• [WHAT IS NEEDED]: Every line in the records below with the string "label" needs to be copied out.

• [TASK MATERIAL]:
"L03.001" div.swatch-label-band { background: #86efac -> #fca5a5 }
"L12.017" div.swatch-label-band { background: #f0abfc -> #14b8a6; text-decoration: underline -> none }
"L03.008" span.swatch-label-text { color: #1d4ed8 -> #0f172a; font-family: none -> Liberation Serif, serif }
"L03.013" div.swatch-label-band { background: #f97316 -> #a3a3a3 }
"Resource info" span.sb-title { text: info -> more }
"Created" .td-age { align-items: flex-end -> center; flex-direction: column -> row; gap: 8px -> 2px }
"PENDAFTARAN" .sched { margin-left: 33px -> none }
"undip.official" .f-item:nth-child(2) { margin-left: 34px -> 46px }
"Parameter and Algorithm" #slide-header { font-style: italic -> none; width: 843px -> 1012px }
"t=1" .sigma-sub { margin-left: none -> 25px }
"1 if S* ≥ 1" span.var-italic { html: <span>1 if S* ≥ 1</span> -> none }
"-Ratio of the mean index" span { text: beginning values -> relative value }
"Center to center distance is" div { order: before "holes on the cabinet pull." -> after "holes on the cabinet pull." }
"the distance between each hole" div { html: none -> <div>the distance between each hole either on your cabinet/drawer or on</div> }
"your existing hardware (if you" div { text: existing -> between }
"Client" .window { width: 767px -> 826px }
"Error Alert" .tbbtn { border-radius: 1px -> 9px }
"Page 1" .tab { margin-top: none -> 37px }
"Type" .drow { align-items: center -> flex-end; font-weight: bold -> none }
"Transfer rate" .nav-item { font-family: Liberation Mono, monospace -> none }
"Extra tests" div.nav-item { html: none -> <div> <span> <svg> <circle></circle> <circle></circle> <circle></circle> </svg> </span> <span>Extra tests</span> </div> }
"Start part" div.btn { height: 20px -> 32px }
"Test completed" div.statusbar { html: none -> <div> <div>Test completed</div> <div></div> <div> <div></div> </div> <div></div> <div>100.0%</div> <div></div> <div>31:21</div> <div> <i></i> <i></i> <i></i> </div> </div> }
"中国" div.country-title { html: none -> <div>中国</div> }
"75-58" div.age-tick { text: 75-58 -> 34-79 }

• [RESULT OF THIS EXERCISE]:
"L03.001" div.swatch-label-band { background: #86efac -> #fca5a5 }
"L12.017" div.swatch-label-band { background: #f0abfc -> #14b8a6; text-decoration: underline -> none }
"L03.008" span.swatch-label-text { color: #1d4ed8 -> #0f172a; font-family: none -> Liberation Serif, serif }
"L03.013" div.swatch-label-band { background: #f97316 -> #a3a3a3 }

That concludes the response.